**Exercise description**.
I would like every line of the records below that contains the word "указанному" copied.

**Information supplied**.
——

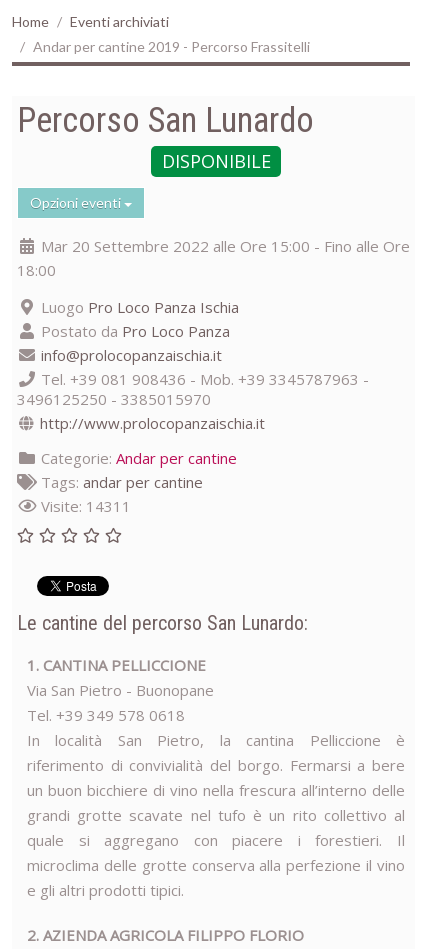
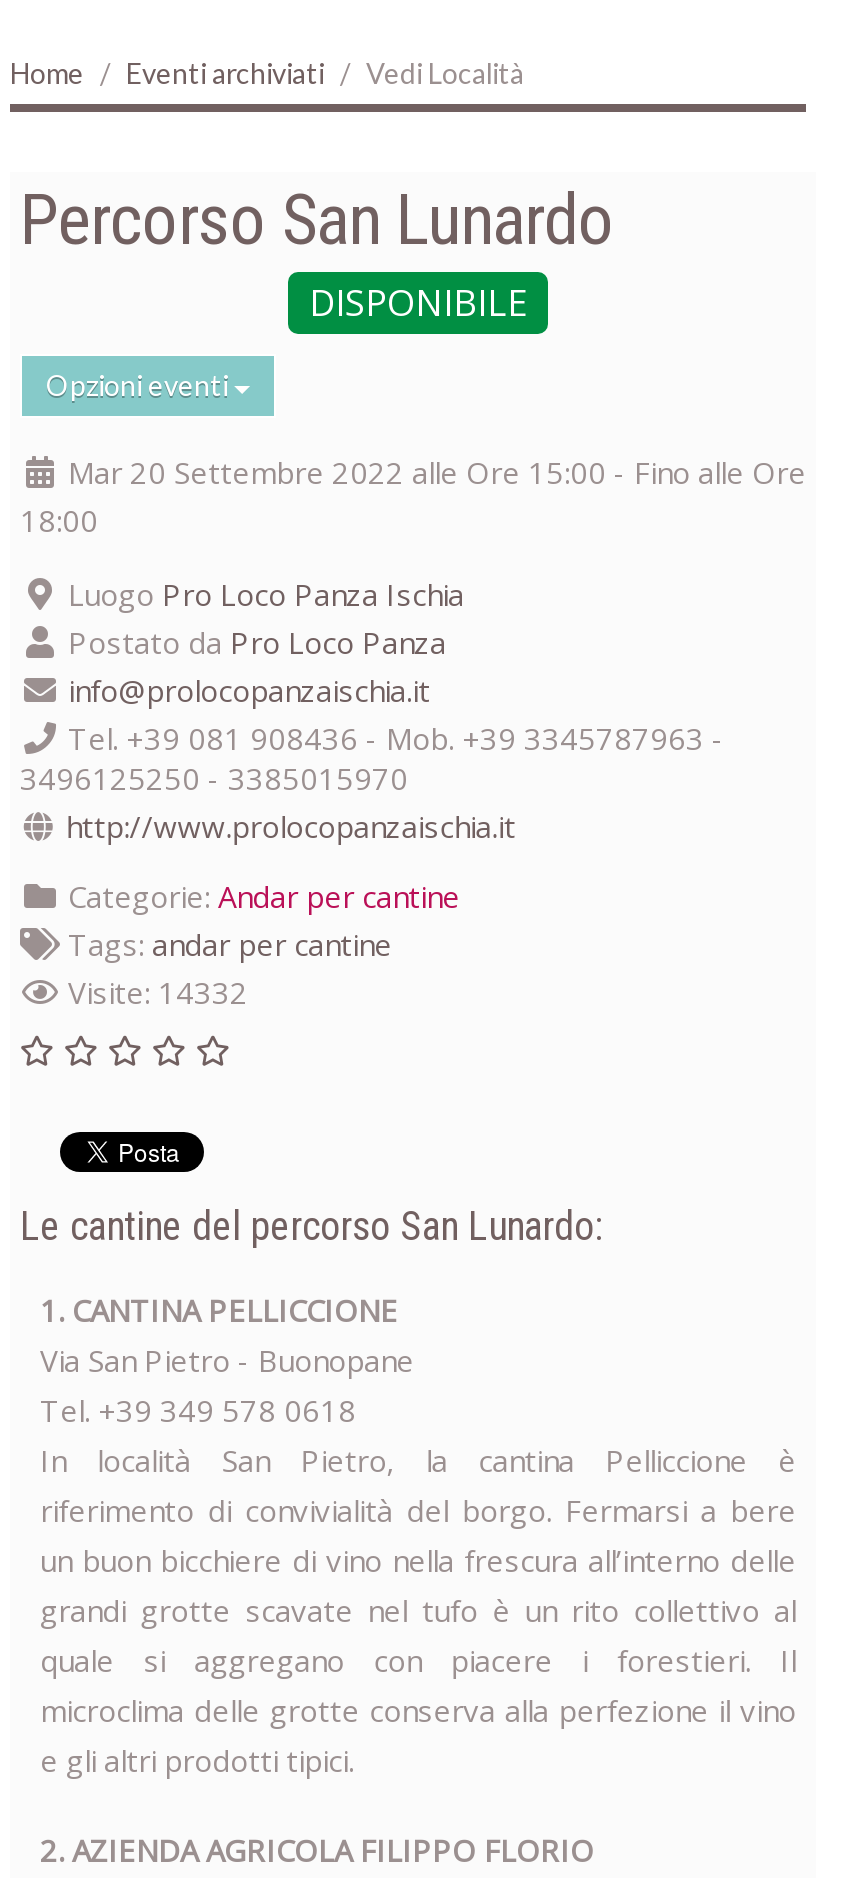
- Andar per cantine 2019 - Percorso Frassitelli
+ Vedi Località

- Visite: 14311
+ Visite: 14332
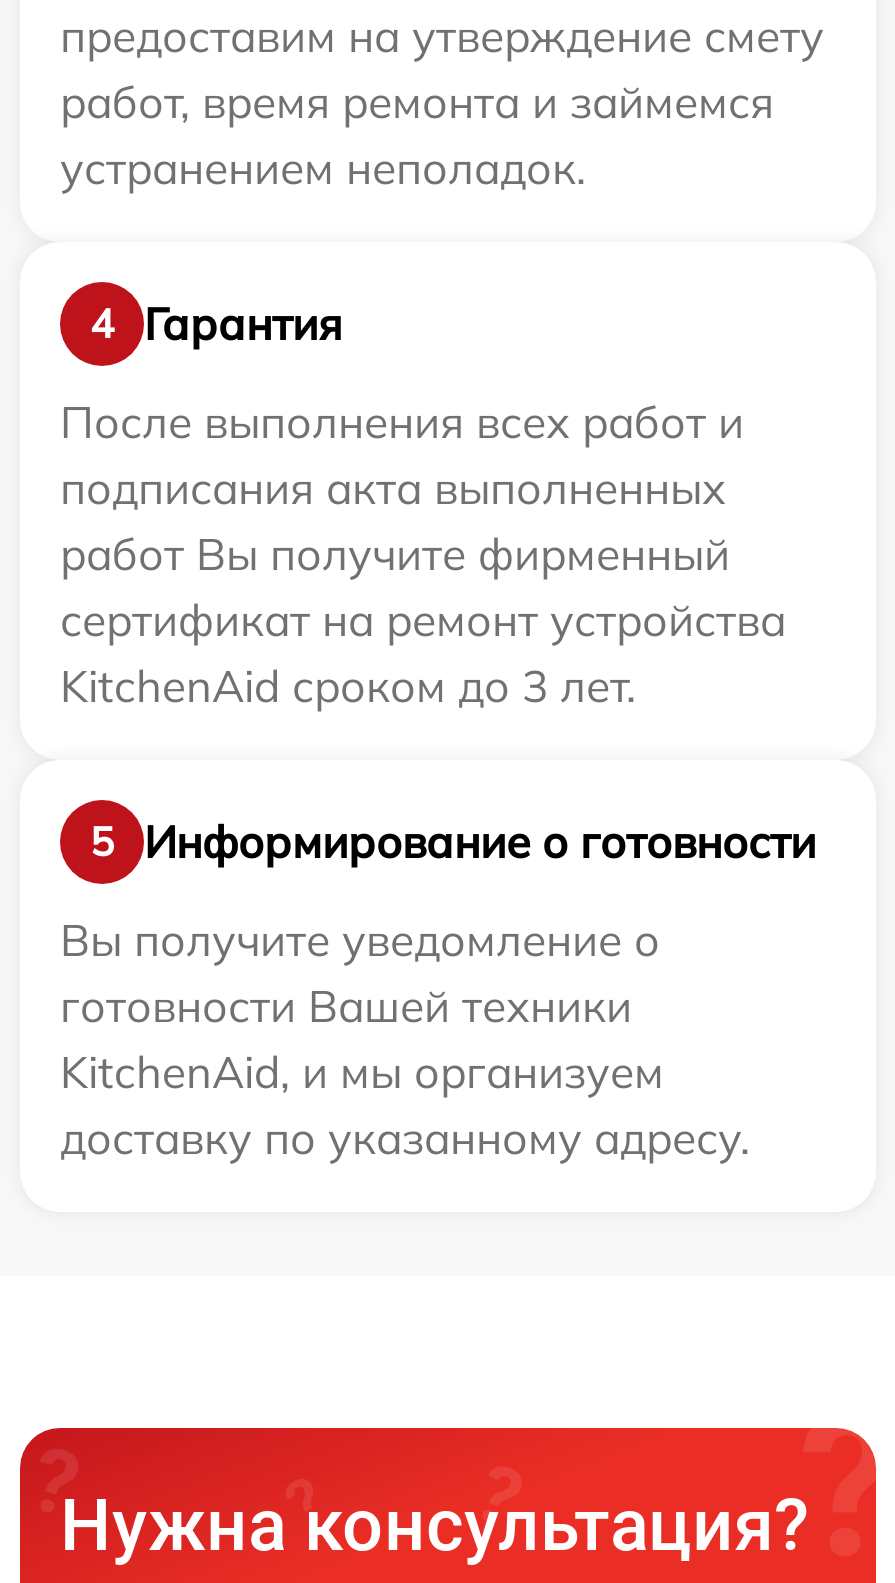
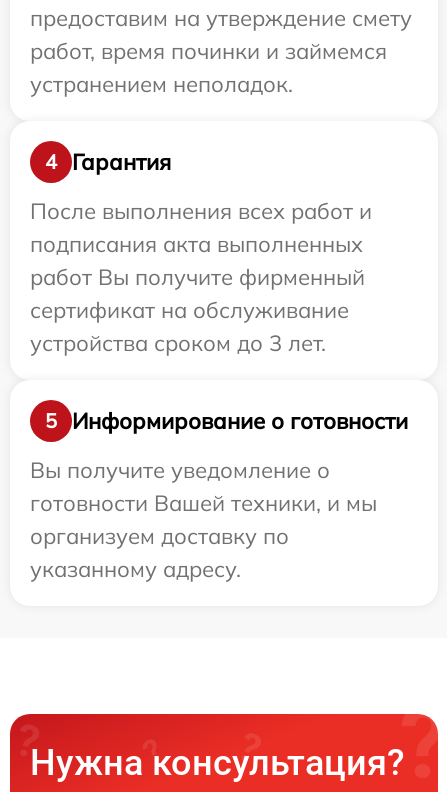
- работ, время ремонта и займемся
+ работ, время починки и займемся

- сертификат на ремонт устройства
- KitchenAid сроком до 3 лет.
+ сертификат на обслуживание
+ устройства сроком до 3 лет.

- готовности Вашей техники
- KitchenAid, и мы организуем
- доставку по указанному адресу.
+ готовности Вашей техники, и мы
+ организуем доставку по
+ указанному адресу.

——

**Your response**.
- доставку по указанному адресу.
+ указанному адресу.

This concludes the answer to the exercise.